Problem statement: Only text lines belong in the answer: the lines from the first one in the records through the line with "background: #7dd3fc ->", copied exactly.

--------------------

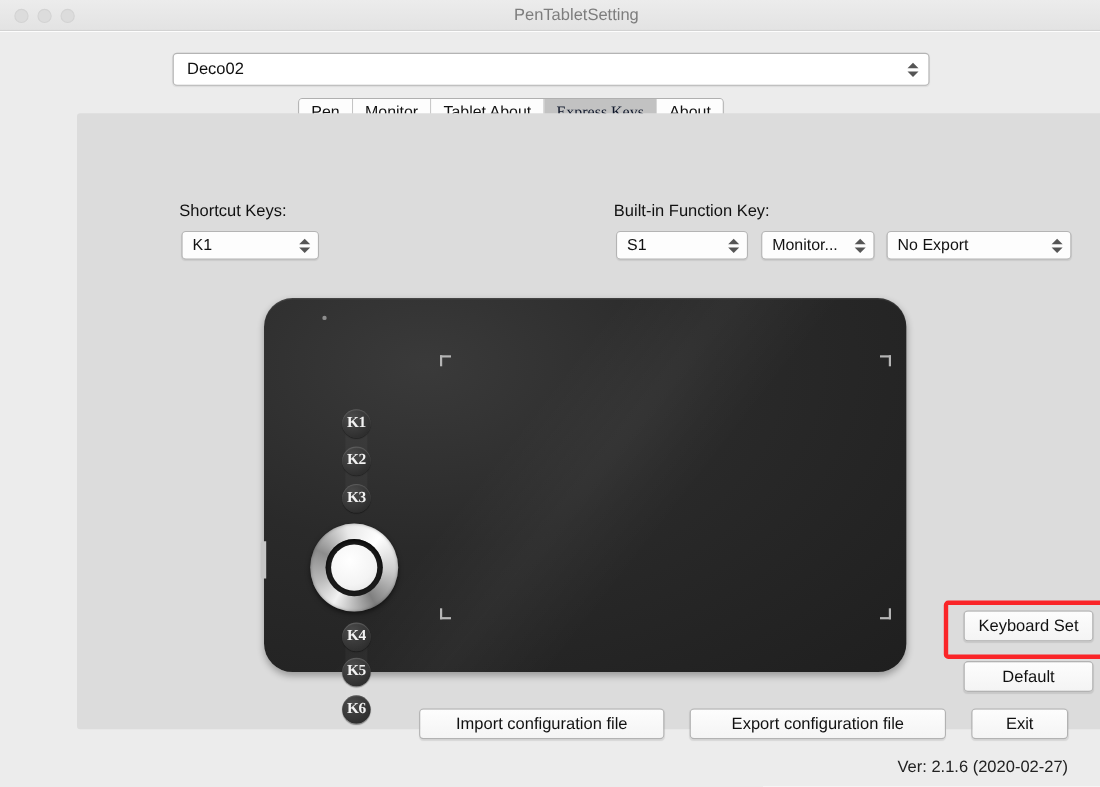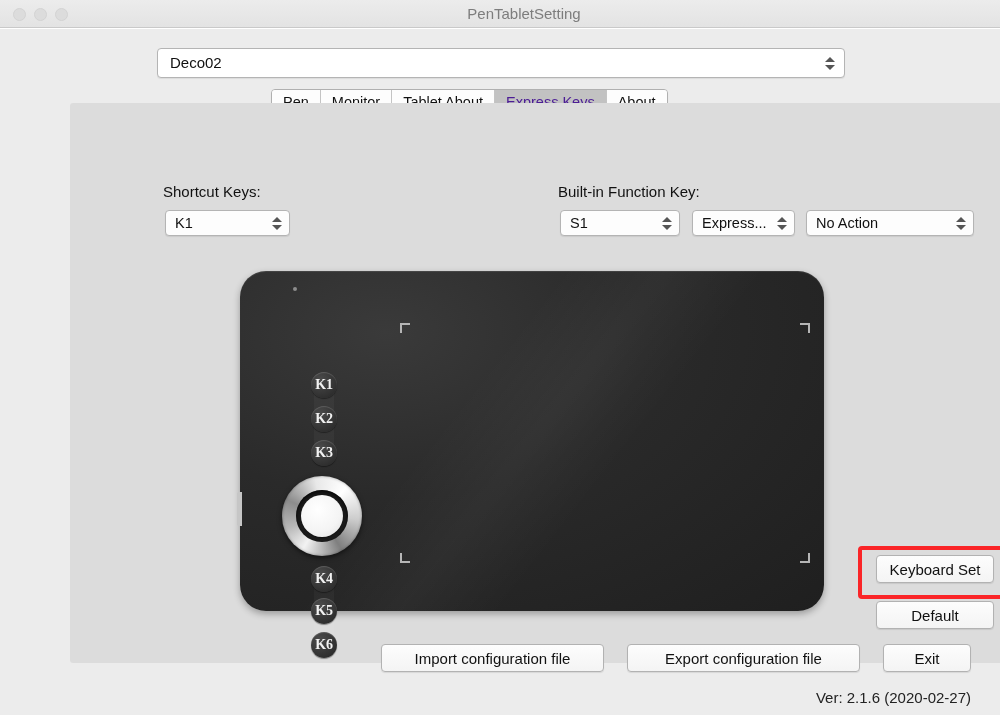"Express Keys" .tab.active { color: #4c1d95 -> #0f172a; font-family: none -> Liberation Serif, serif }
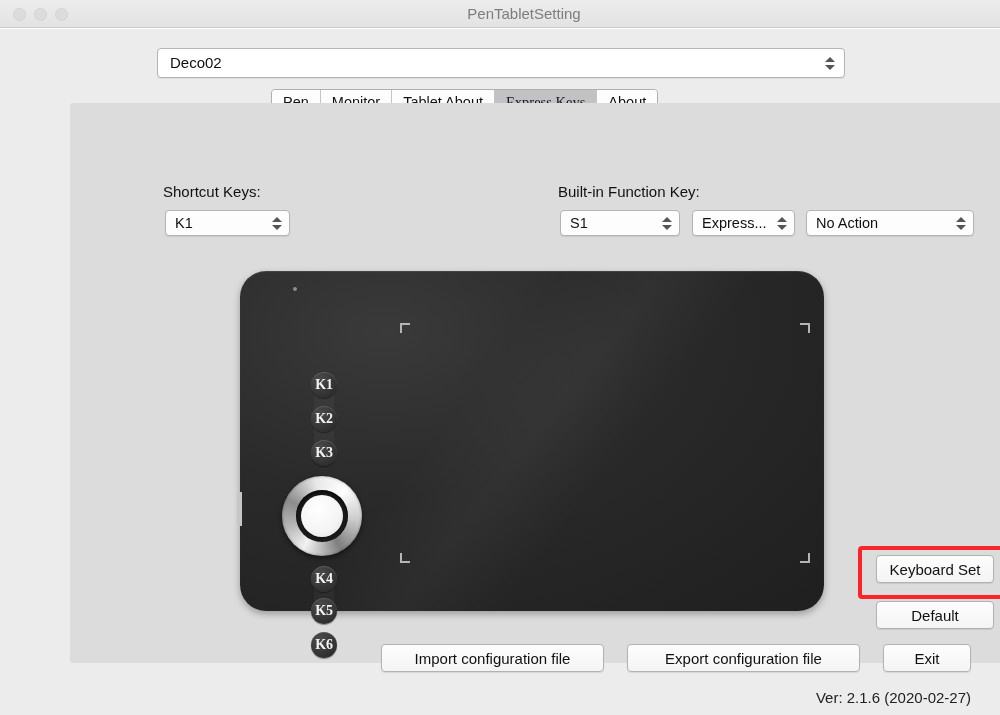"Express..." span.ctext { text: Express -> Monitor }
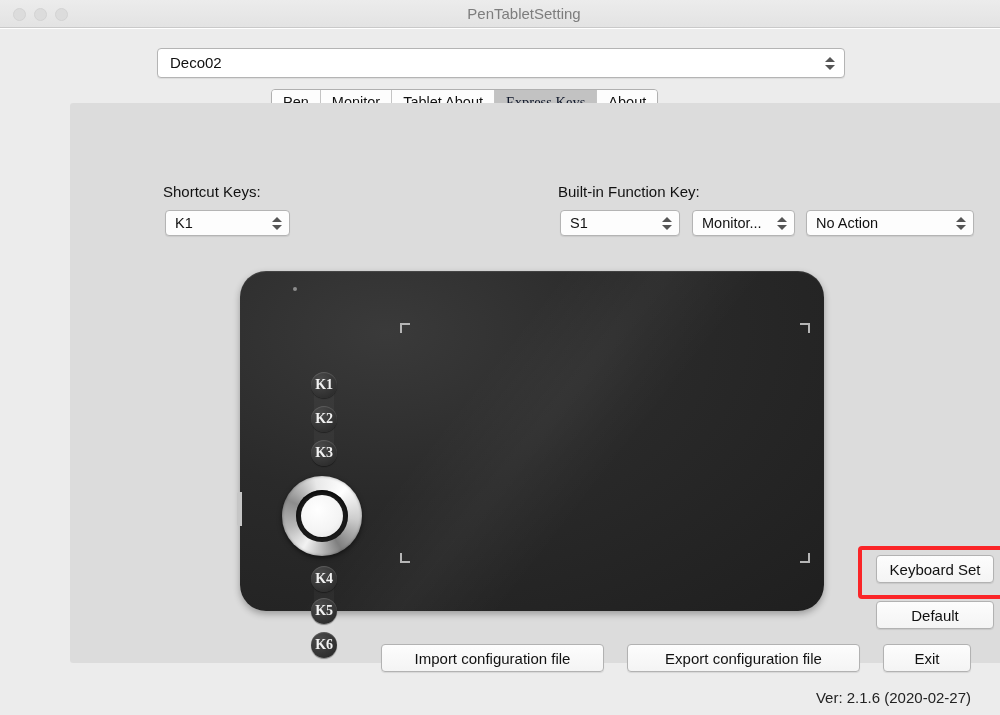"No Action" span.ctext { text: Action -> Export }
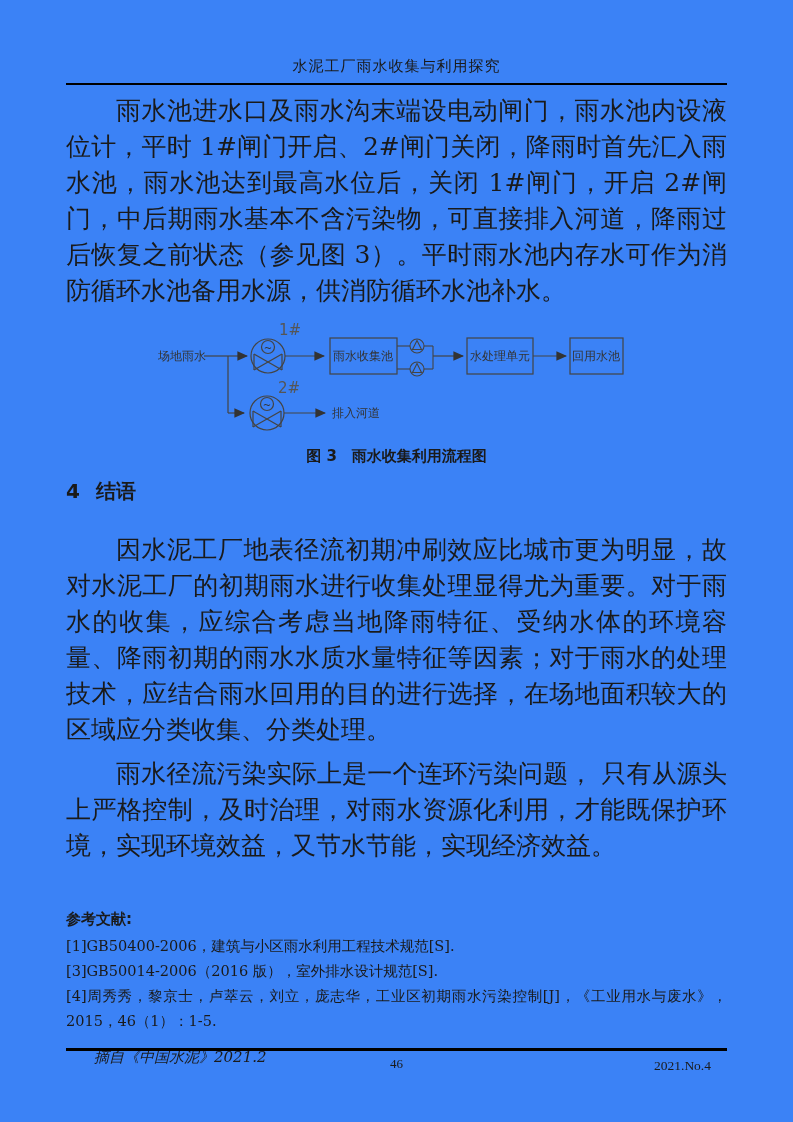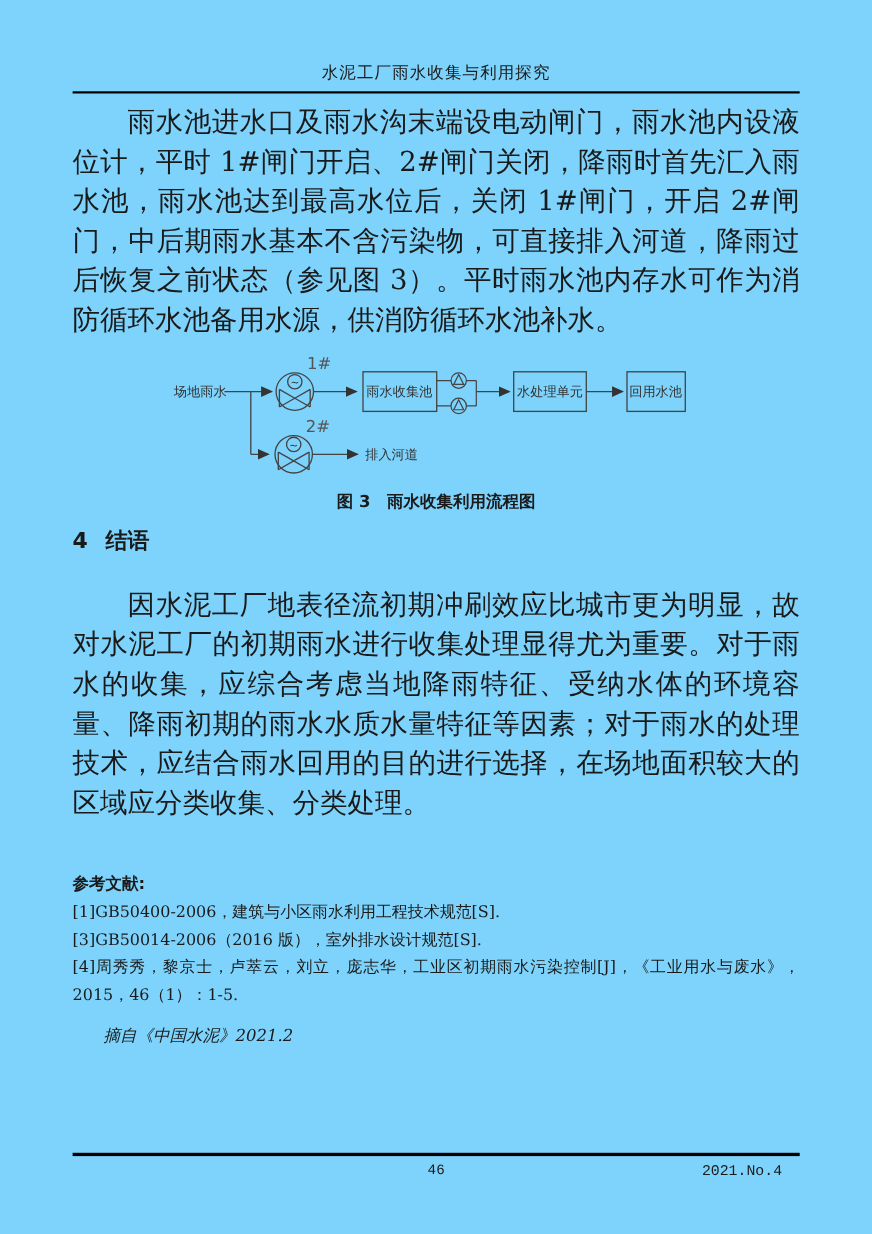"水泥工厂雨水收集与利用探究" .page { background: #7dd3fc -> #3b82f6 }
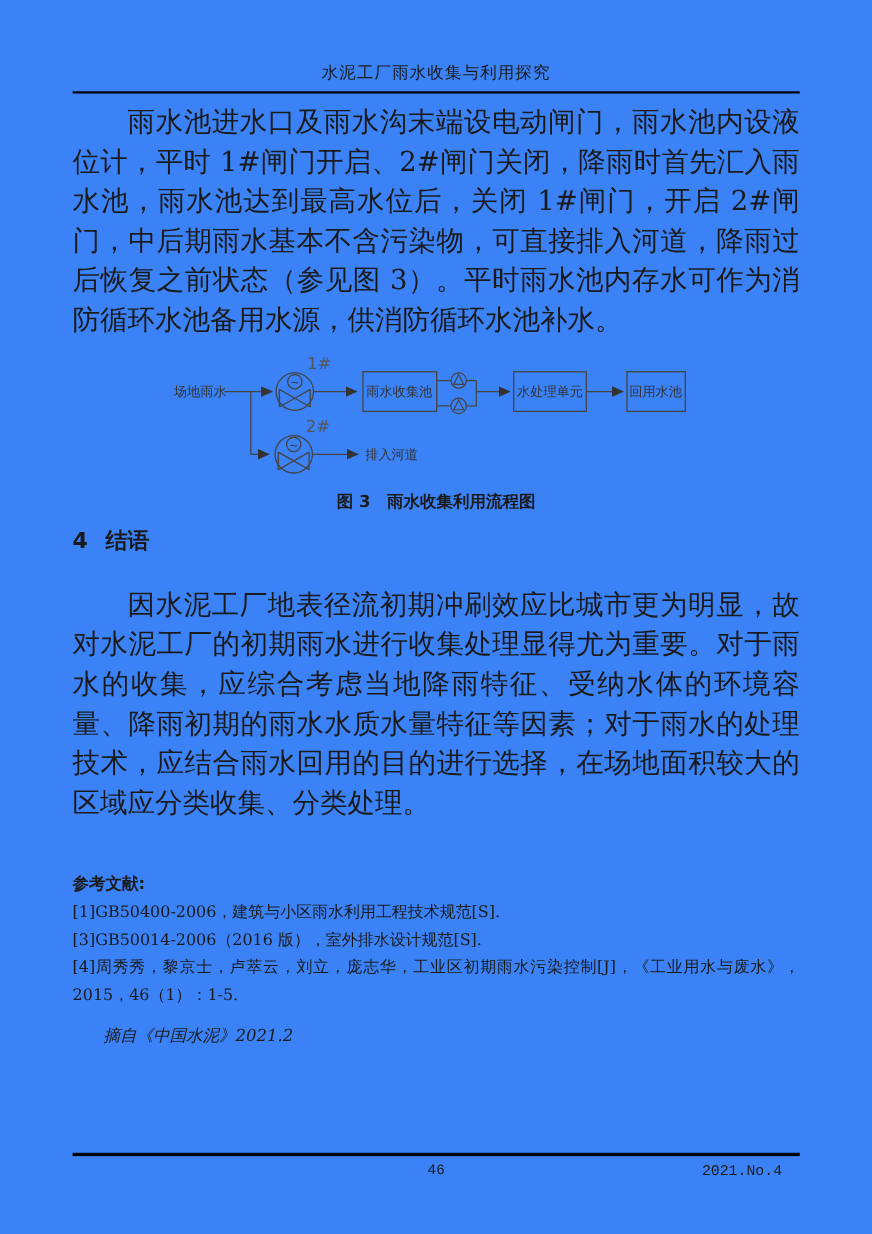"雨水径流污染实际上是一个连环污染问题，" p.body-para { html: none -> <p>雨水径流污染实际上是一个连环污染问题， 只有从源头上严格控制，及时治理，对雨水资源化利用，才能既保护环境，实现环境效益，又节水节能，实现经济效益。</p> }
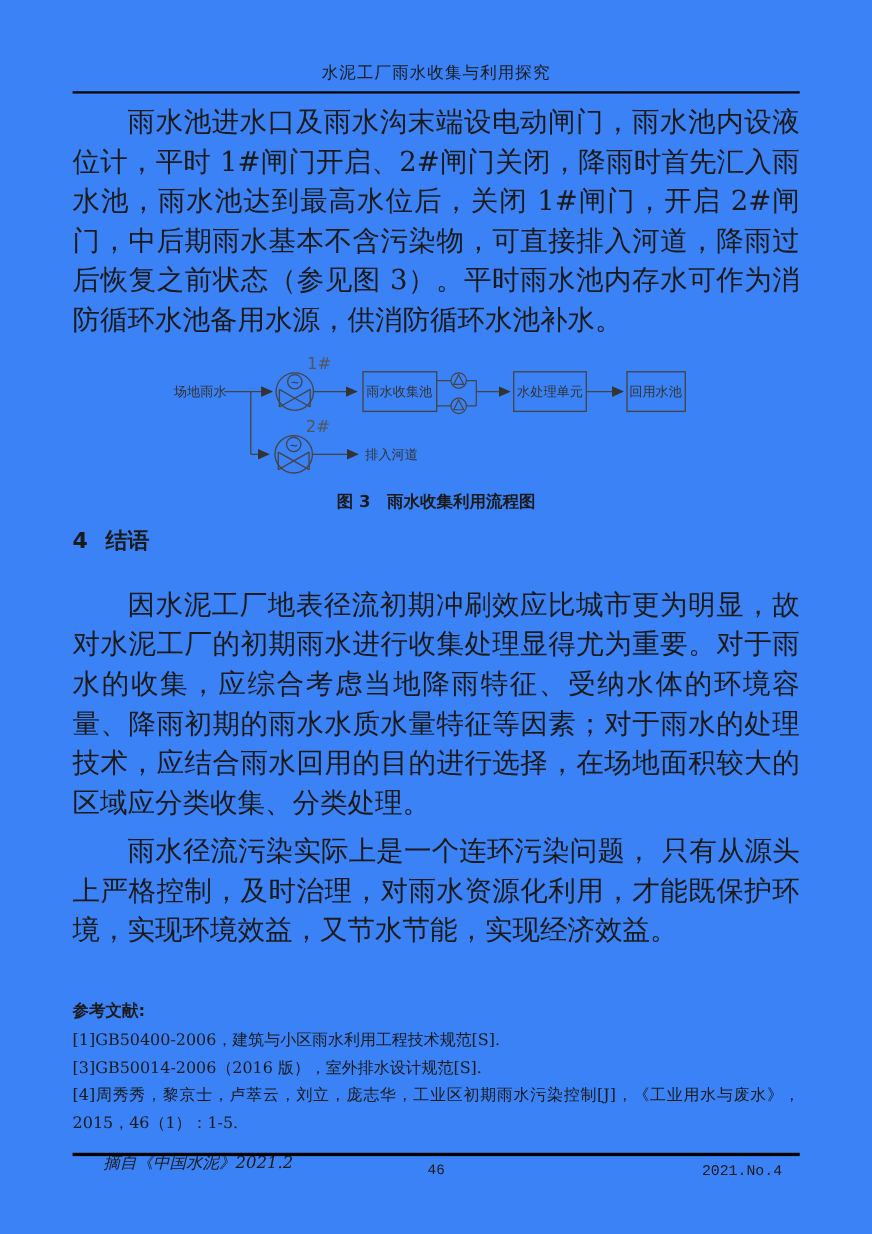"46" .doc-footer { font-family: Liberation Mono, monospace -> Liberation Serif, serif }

--------------------

Exercise response:
"Express Keys" .tab.active { color: #4c1d95 -> #0f172a; font-family: none -> Liberation Serif, serif }
"Express..." span.ctext { text: Express -> Monitor }
"No Action" span.ctext { text: Action -> Export }
"水泥工厂雨水收集与利用探究" .page { background: #7dd3fc -> #3b82f6 }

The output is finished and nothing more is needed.